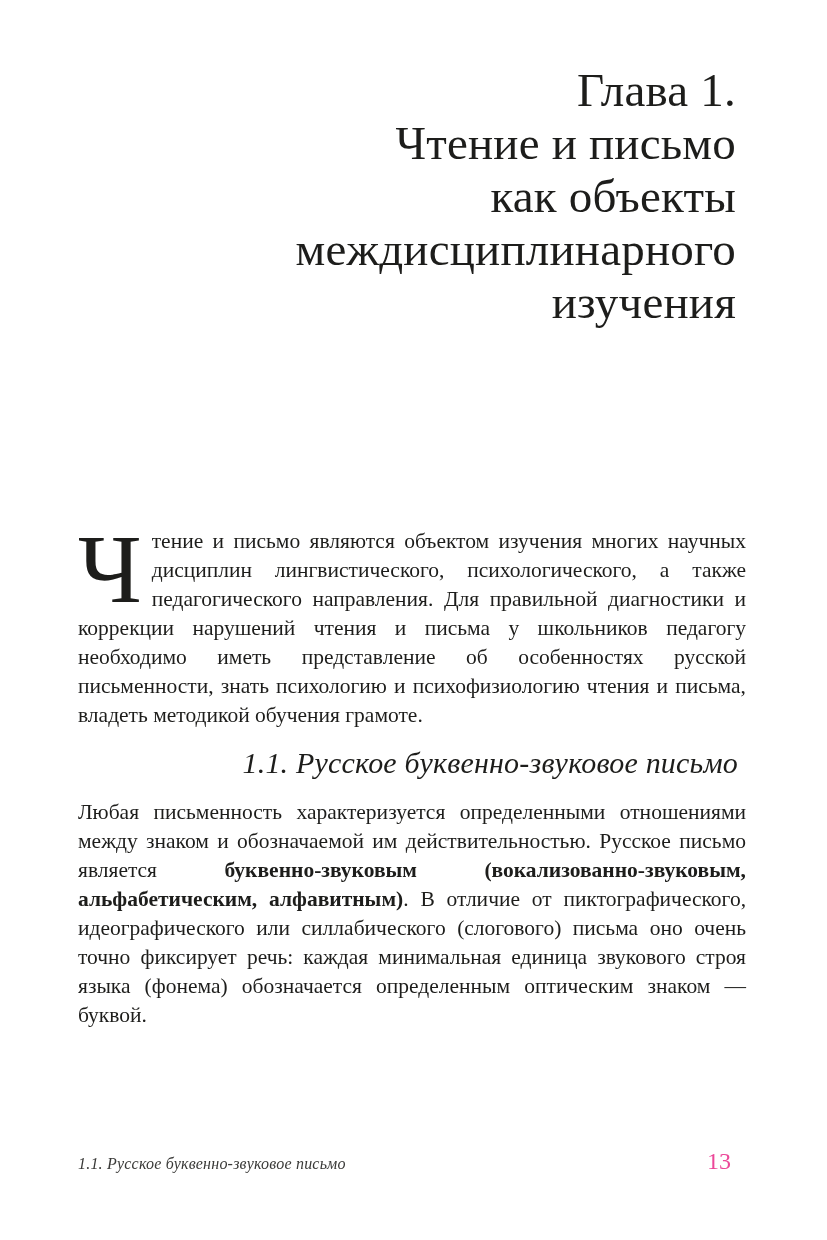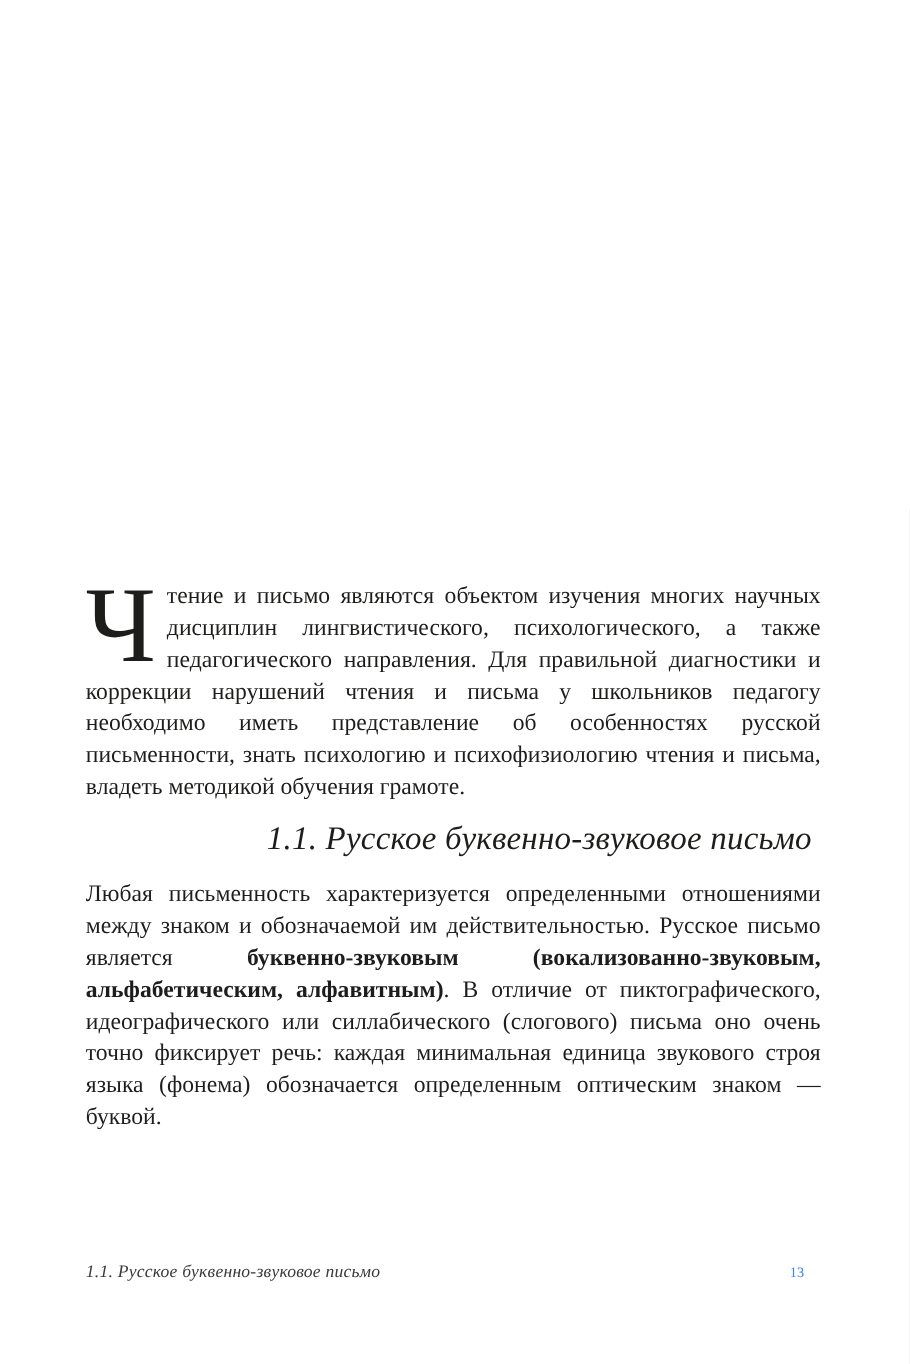"Глава 1." h1.chapter-heading { html: none -> <h1>Глава 1. Чтение и письмо как объекты междисциплинарного изучения</h1> }
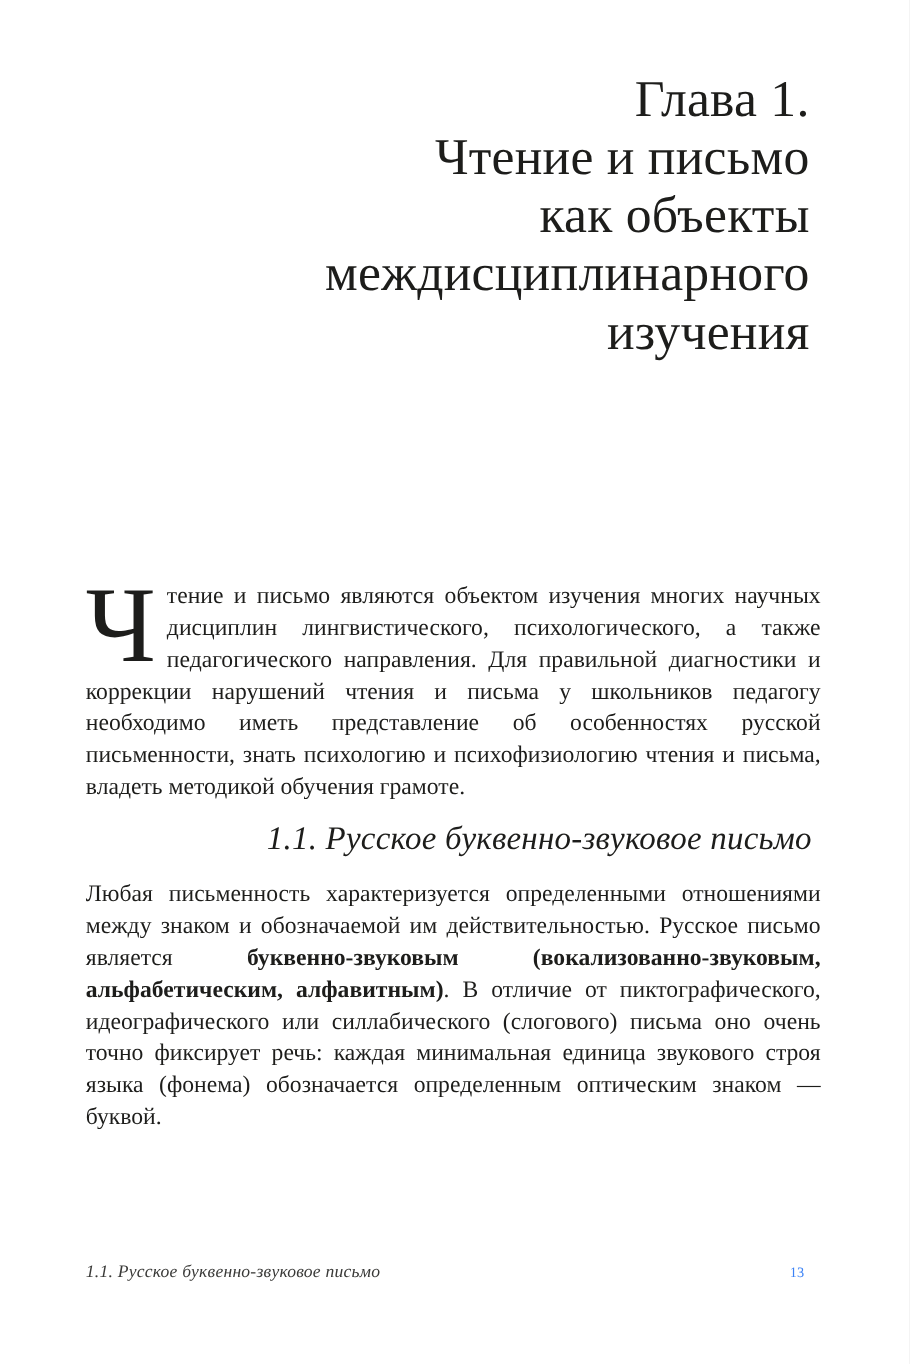"13" .footer-page { color: #3b82f6 -> #ec4899; font-size: 13px -> 24px }
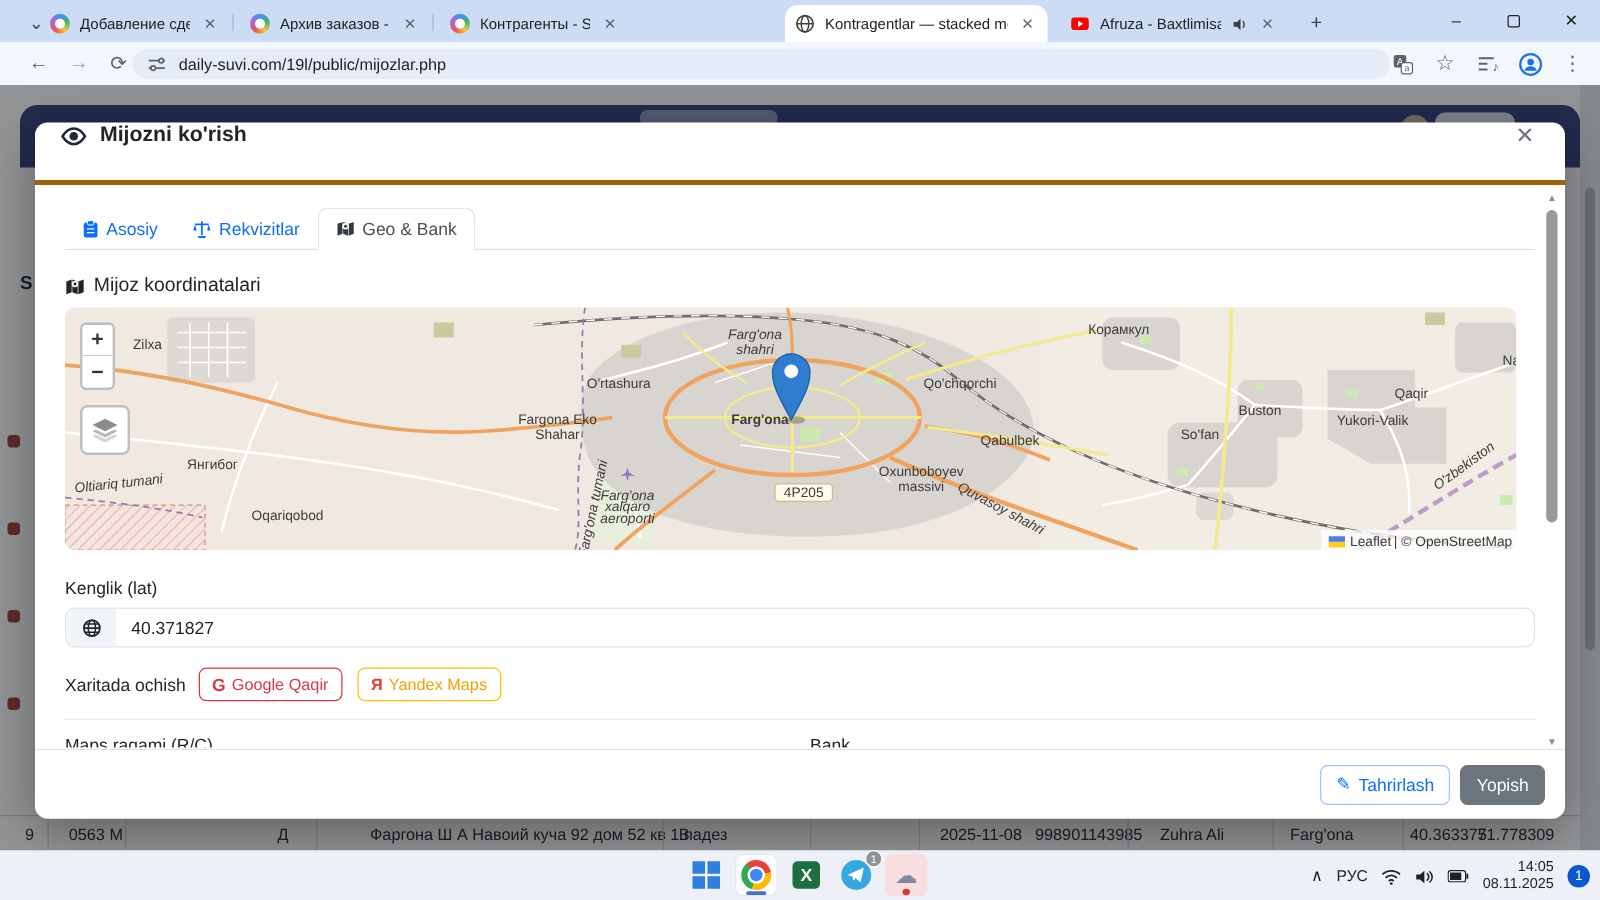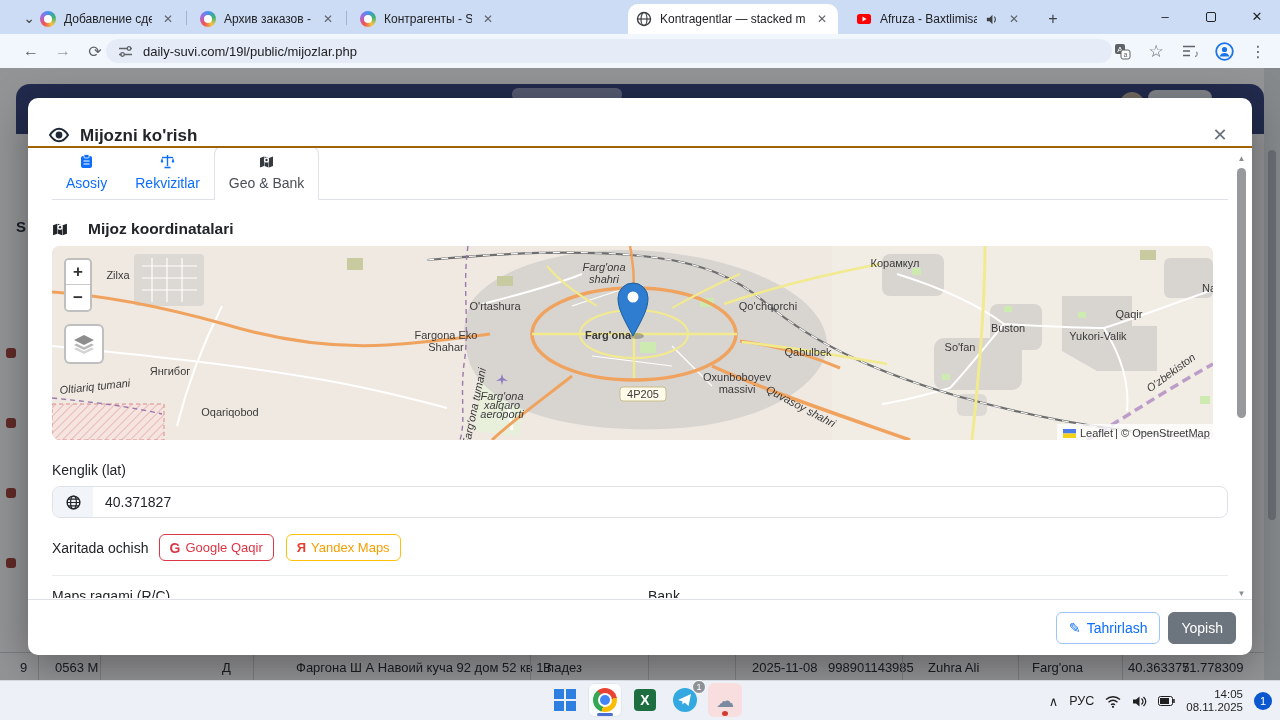"Mijozni ko'rish" .m-head { align-items: flex-end -> flex-start; border-bottom: 2px solid #a16207 -> 4px solid #a16207 }
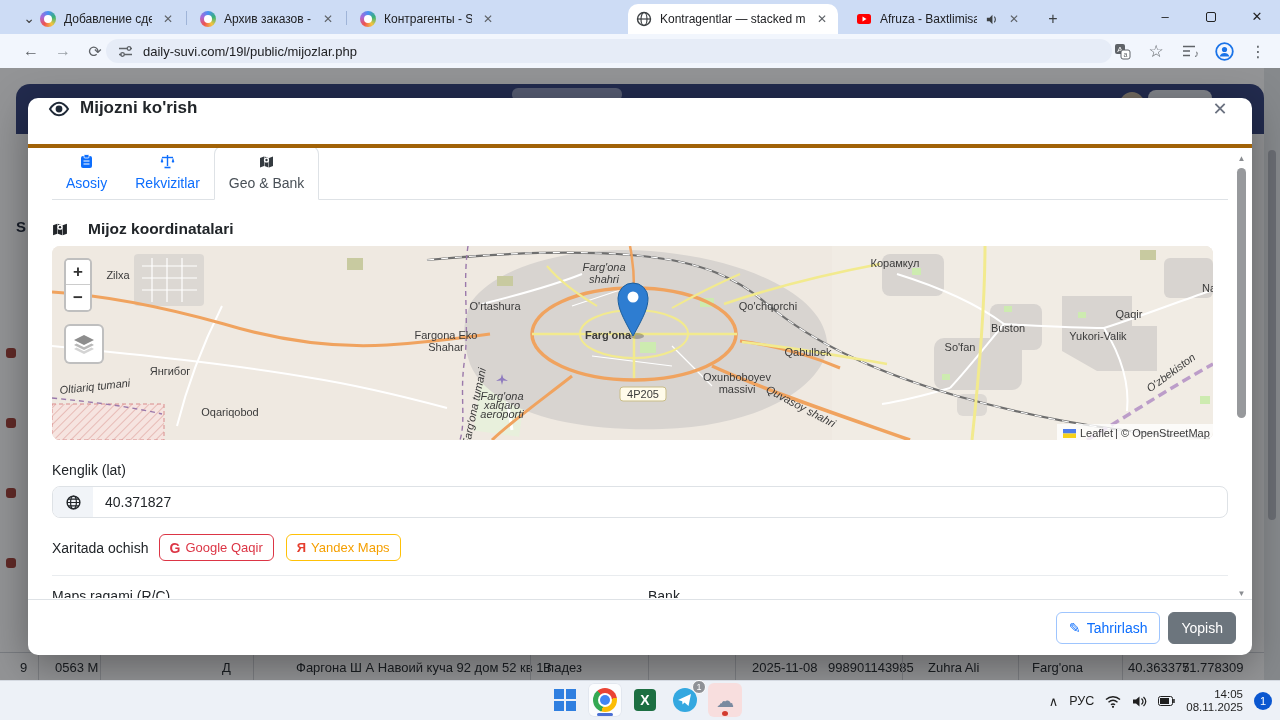"Asosiy" .mtab { flex-direction: column -> none }
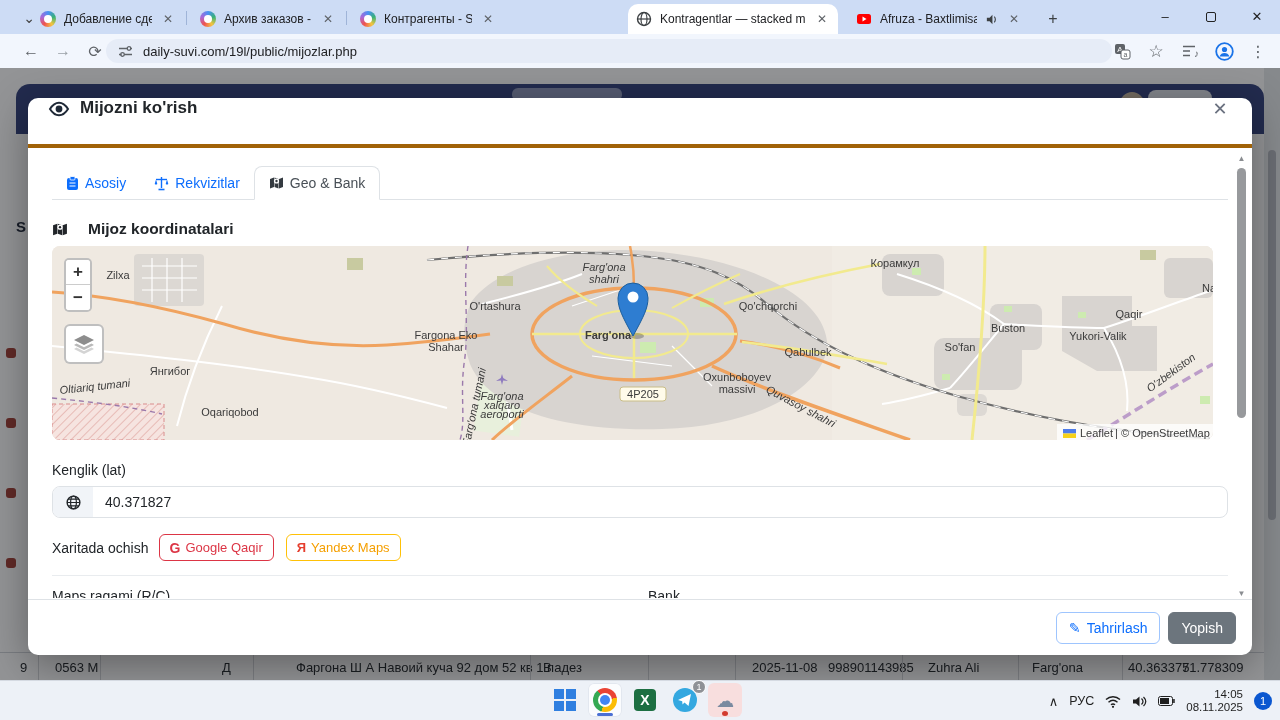"Mijoz koordinatalari" .sec-title { font-weight: bold -> normal; gap: 20px -> 7px }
***
What is expected » Where a line contains "align-items: flex-end ->", begin there and set down exactly each line through the end of the data above, omitting any pictures.

Task answer »
"Mijozni ko'rish" .m-head { align-items: flex-end -> flex-start; border-bottom: 2px solid #a16207 -> 4px solid #a16207 }
"Asosiy" .mtab { flex-direction: column -> none }
"Mijoz koordinatalari" .sec-title { font-weight: bold -> normal; gap: 20px -> 7px }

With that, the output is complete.